Issuance of Secured Promissory Notes and Warrants
 
On September 11, 2008, we issued a secured promissory note in the principal amount of $12,000 to each of Douglas Abel, our former President and Chief Executive Officer and currently a director of our company; Michael Weiser, a former director of our company (who was a director at the time such loans were made); Timothy McInerney, a director of our company; Neil Herskowitz, a director of our company, and Michael McGuiness, our Chief Financial Officer and Chief Operating Officer and a director of our company.  Principal and interest on the notes were payable in cash on March 10, 2009 unless paid earlier by us.  In connection with the issuance of the notes, we issued to each noteholder a 5-year warrant to purchase 24,000 shares of our common stock at an exercise price of $0.20 per share.  We granted to the noteholders a continuing security interest in certain specific refunds, deposits and repayments due to us and expected to be repaid to us in the next several months. The secured 10% notes were repaid in February 2009 along with interest thereon.
 
Issuance of Common Shares and Warrants
 
On March 2, 2010, we raised aggregate gross proceeds of approximately $2,547,500 pursuant to a private placement of our securities.  We entered into subscription agreements with seventy-seven accredited investors pursuant to which we sold an aggregate of 101.9 units for a purchase price of $25,000 per unit.  Pursuant to the subscription agreements, we issued to each investor units consisting of (i) 357,143 shares of our common stock, $0.001 par value per share and (ii) 535,714 warrants, each of which will entitle the holder to purchase one additional share of our common stock for a period of five years  at an exercise price of $0.08 per share.  Dr.
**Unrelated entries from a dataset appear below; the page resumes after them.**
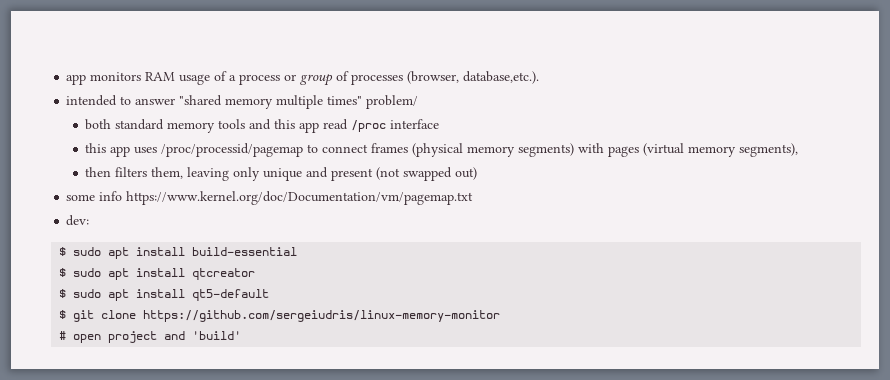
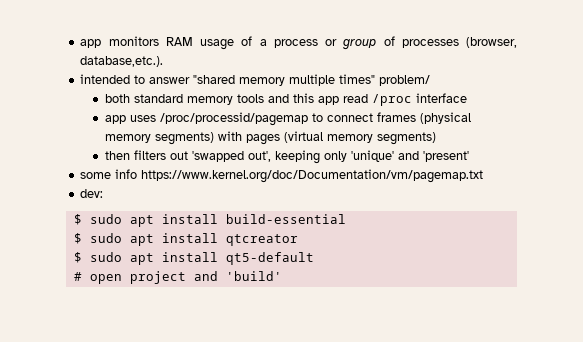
- this app uses /proc/processid/pagemap to connect frames (physical memory segments) with pages (virtual memory segments),
+ app uses /proc/processid/pagemap to connect frames (physical memory segments) with pages (virtual memory segments)
- then filters them, leaving only unique and present (not swapped out)
+ then filters out 'swapped out', keeping only 'unique' and 'present'
- $ git clone https://github.com/sergeiudris/linux-memory-monitor

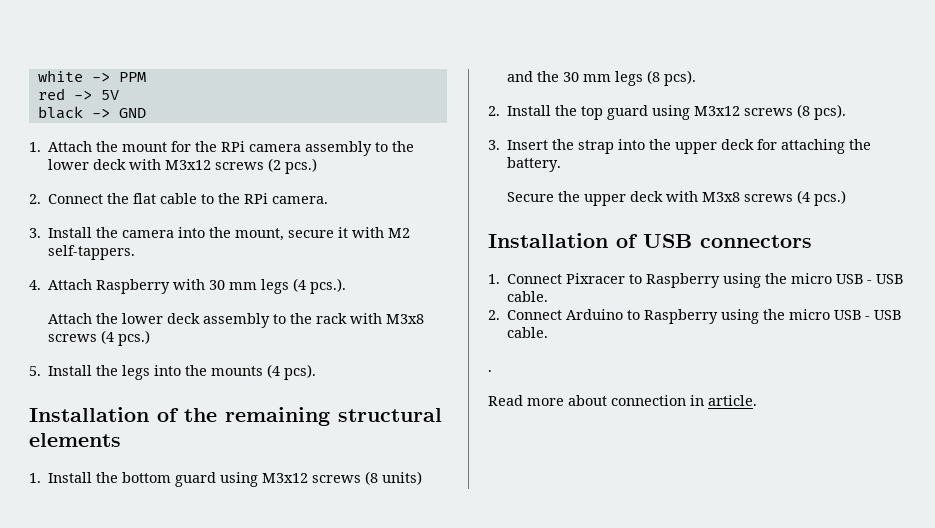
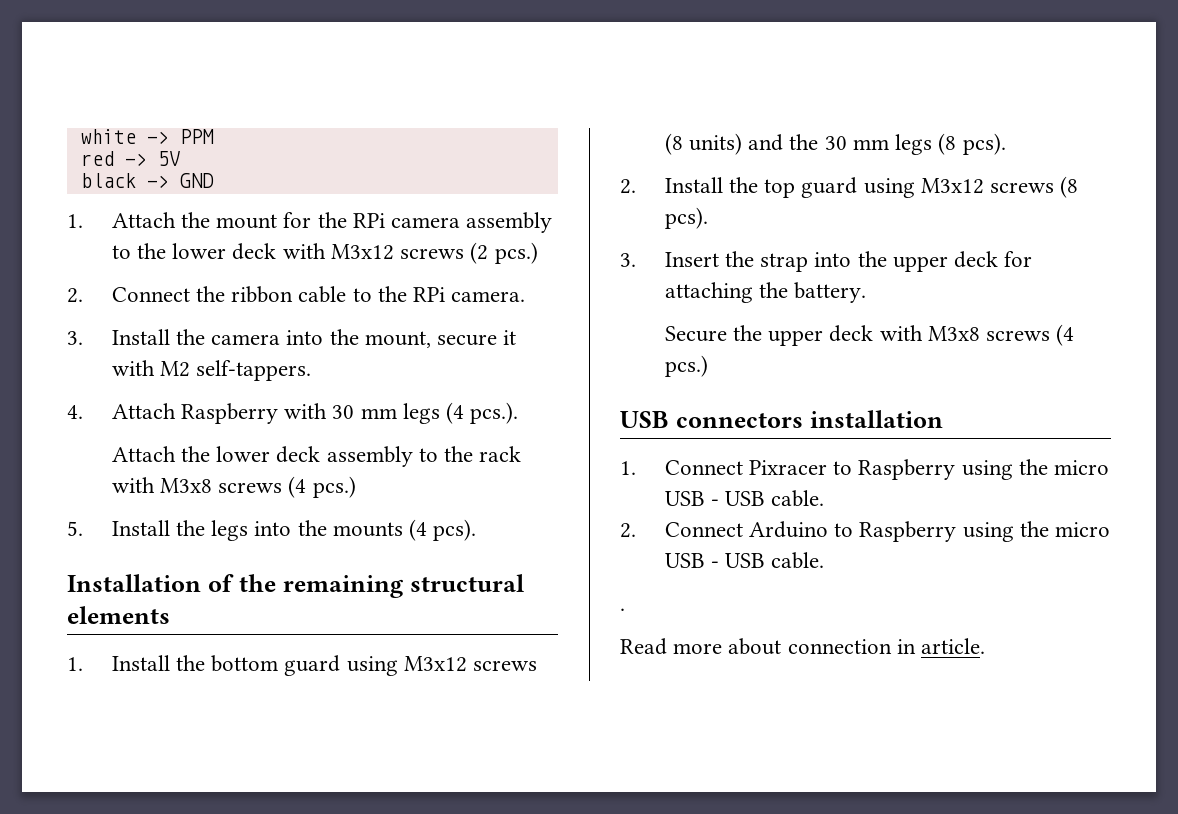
- 2. Connect the flat cable to the RPi camera.
+ 2. Connect the ribbon cable to the RPi camera.
- Installation of USB connectors
+ USB connectors installation

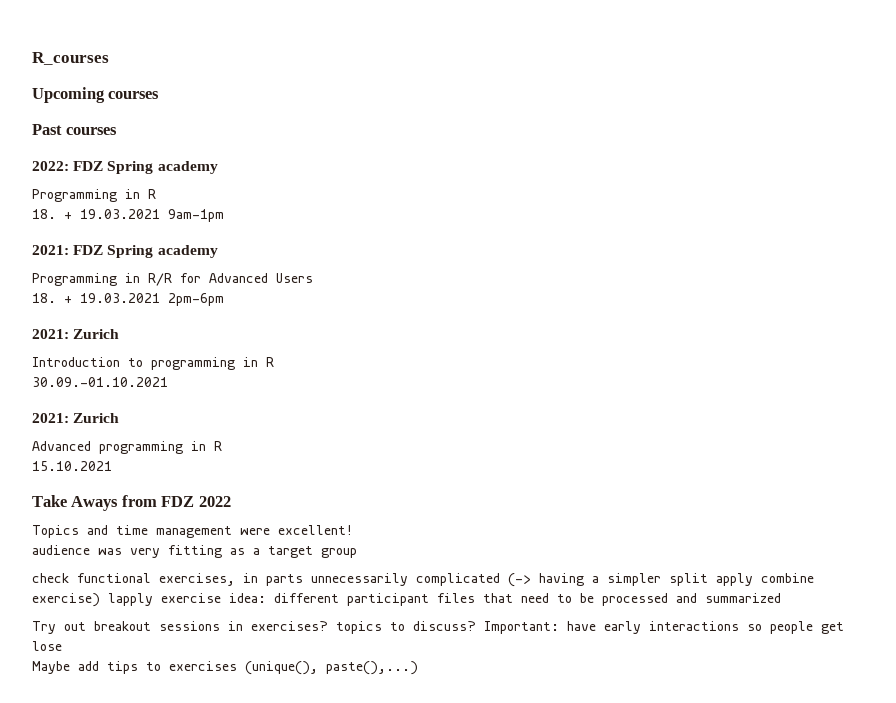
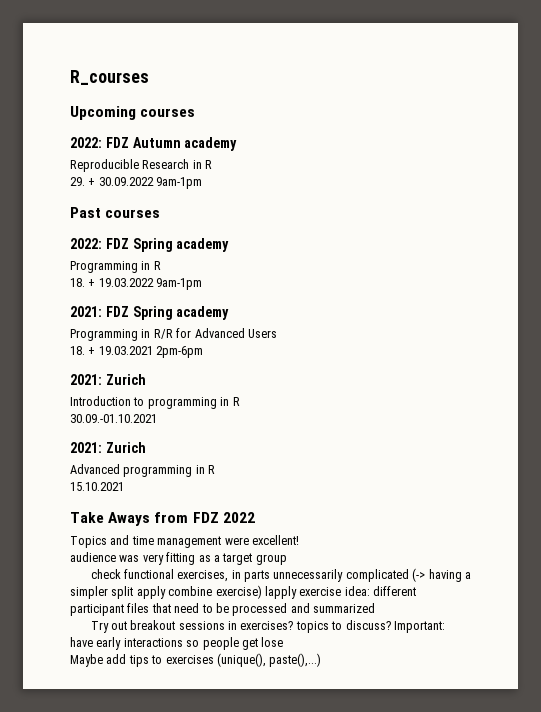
+ 2022: FDZ Autumn academy
+ Reproducible Research in R
+ 29. + 30.09.2022 9am-1pm
- 18. + 19.03.2021 9am-1pm
+ 18. + 19.03.2022 9am-1pm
Lindsay Rosenwald, a more than 5% beneficial owner of our common stock, purchased 10 units for $250,000.
 
We believe that all of the transactions set forth above were made on terms no less favorable to us than could have been obtained from unaffiliated third parties.  All such transactions have been reviewed by the audit committee of our Board of Directors and approved by them.  All future transactions between us and our officers, directors and principal shareholders and their affiliates will be on terms no less favorable than could be obtained from unaffiliated third parties and will be approved by our audit committee or another independent committee of our Board of Directors.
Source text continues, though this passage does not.